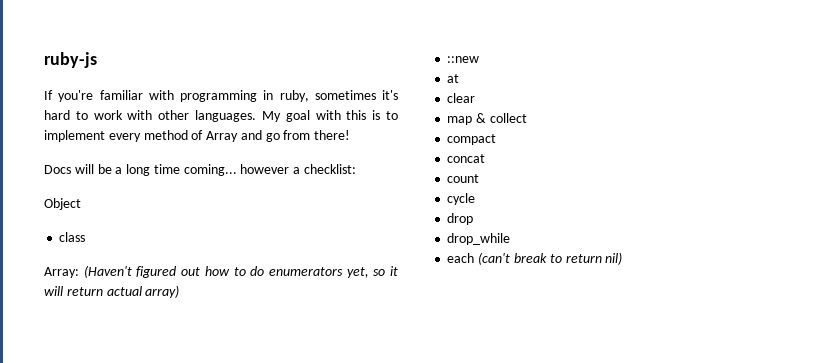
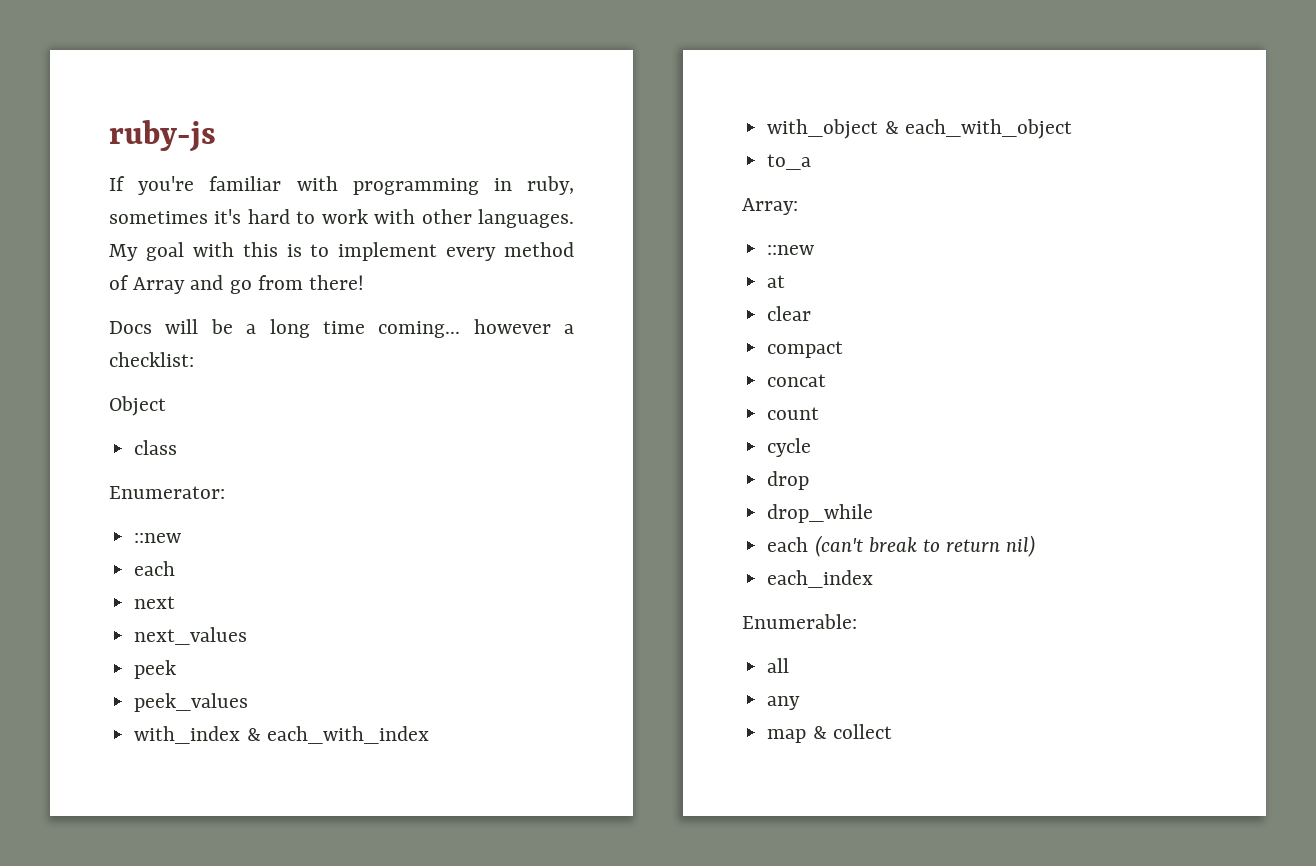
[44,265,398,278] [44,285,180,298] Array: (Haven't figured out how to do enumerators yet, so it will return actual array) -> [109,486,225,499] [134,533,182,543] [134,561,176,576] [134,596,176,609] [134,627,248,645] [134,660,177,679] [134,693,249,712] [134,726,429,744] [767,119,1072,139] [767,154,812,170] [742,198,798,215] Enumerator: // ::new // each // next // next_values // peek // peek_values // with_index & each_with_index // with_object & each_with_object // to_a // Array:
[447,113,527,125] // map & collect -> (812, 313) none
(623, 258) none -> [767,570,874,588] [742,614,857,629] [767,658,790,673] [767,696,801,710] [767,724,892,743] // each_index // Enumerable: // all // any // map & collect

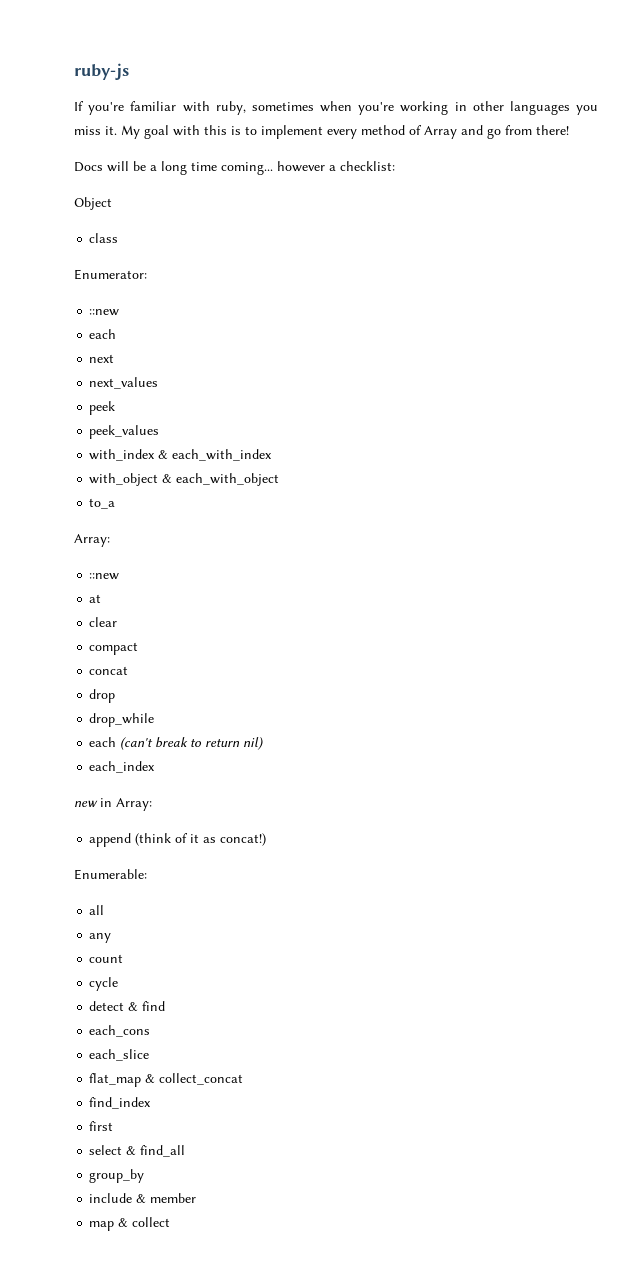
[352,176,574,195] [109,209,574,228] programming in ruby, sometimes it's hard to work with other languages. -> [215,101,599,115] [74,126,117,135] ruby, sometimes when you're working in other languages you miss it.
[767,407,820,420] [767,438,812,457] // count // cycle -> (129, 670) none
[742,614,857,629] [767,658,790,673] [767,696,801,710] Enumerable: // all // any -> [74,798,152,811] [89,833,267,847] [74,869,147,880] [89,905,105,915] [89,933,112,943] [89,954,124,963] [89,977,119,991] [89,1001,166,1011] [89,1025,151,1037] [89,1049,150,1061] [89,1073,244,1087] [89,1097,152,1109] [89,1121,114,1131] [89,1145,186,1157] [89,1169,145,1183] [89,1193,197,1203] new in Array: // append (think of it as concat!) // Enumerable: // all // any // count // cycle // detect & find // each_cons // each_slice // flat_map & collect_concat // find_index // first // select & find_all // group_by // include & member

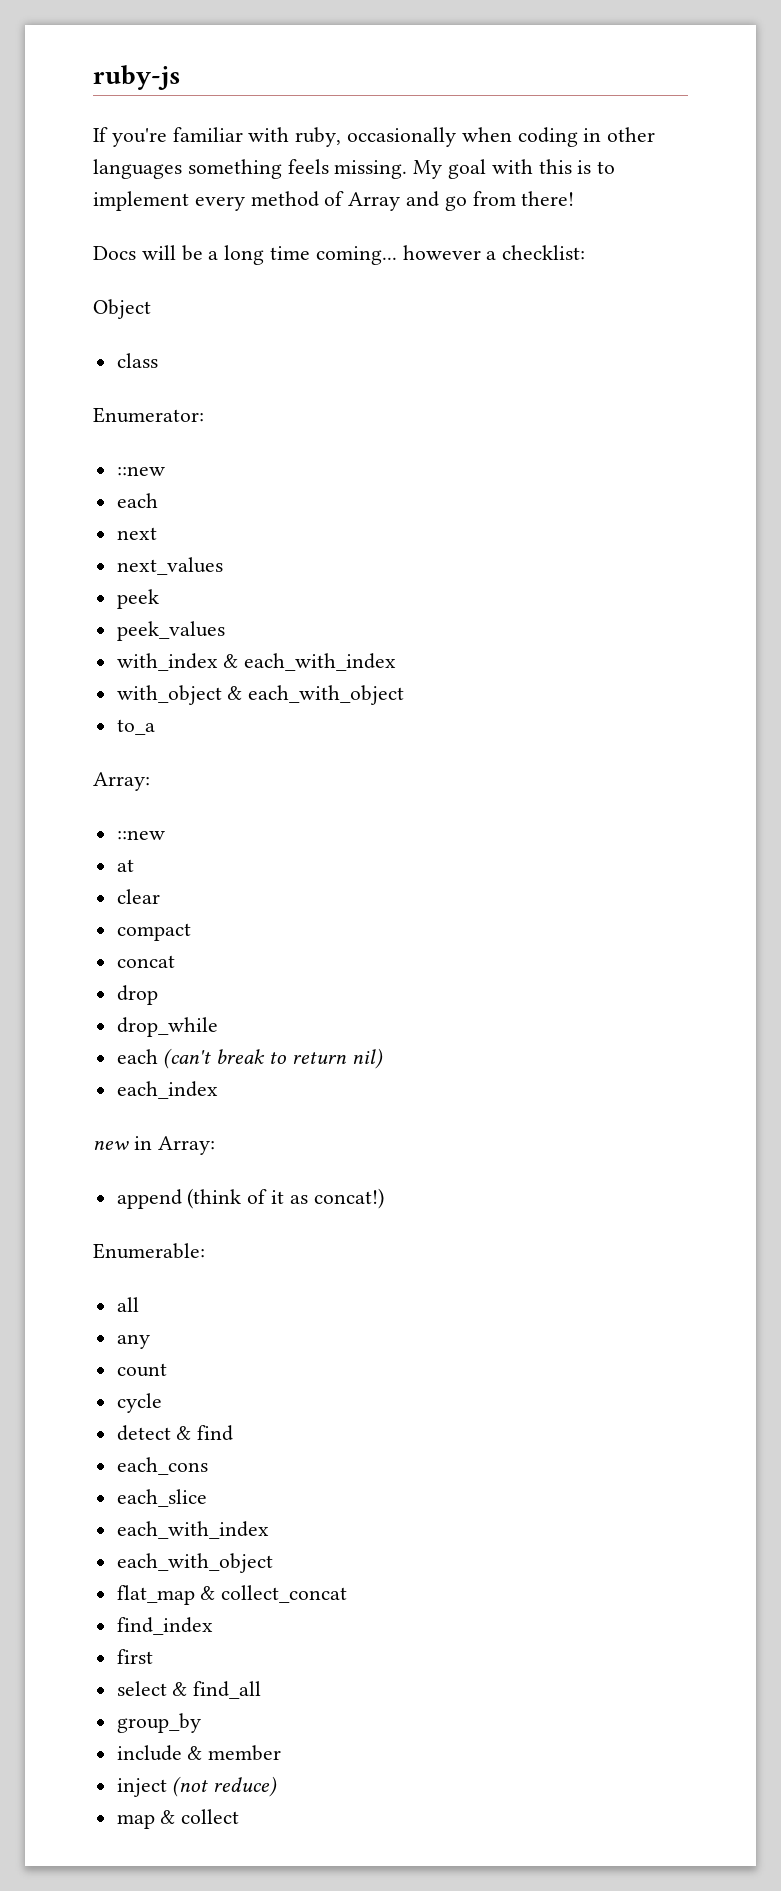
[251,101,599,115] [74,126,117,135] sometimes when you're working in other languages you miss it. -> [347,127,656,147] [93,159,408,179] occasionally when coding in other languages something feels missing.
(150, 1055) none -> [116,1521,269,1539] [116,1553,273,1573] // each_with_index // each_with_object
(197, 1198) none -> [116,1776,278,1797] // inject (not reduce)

────

Work required: Each record is to be written out exactly. No picture goes in.

Response area:
[44,265,398,278] [44,285,180,298] Array: (Haven't figured out how to do enumerators yet, so it will return actual array) -> [109,486,225,499] [134,533,182,543] [134,561,176,576] [134,596,176,609] [134,627,248,645] [134,660,177,679] [134,693,249,712] [134,726,429,744] [767,119,1072,139] [767,154,812,170] [742,198,798,215] Enumerator: // ::new // each // next // next_values // peek // peek_values // with_index & each_with_index // with_object & each_with_object // to_a // Array:
[447,113,527,125] // map & collect -> (812, 313) none
(623, 258) none -> [767,570,874,588] [742,614,857,629] [767,658,790,673] [767,696,801,710] [767,724,892,743] // each_index // Enumerable: // all // any // map & collect

[352,176,574,195] [109,209,574,228] programming in ruby, sometimes it's hard to work with other languages. -> [215,101,599,115] [74,126,117,135] ruby, sometimes when you're working in other languages you miss it.
[767,407,820,420] [767,438,812,457] // count // cycle -> (129, 670) none
[742,614,857,629] [767,658,790,673] [767,696,801,710] Enumerable: // all // any -> [74,798,152,811] [89,833,267,847] [74,869,147,880] [89,905,105,915] [89,933,112,943] [89,954,124,963] [89,977,119,991] [89,1001,166,1011] [89,1025,151,1037] [89,1049,150,1061] [89,1073,244,1087] [89,1097,152,1109] [89,1121,114,1131] [89,1145,186,1157] [89,1169,145,1183] [89,1193,197,1203] new in Array: // append (think of it as concat!) // Enumerable: // all // any // count // cycle // detect & find // each_cons // each_slice // flat_map & collect_concat // find_index // first // select & find_all // group_by // include & member

[251,101,599,115] [74,126,117,135] sometimes when you're working in other languages you miss it. -> [347,127,656,147] [93,159,408,179] occasionally when coding in other languages something feels missing.
(150, 1055) none -> [116,1521,269,1539] [116,1553,273,1573] // each_with_index // each_with_object
(197, 1198) none -> [116,1776,278,1797] // inject (not reduce)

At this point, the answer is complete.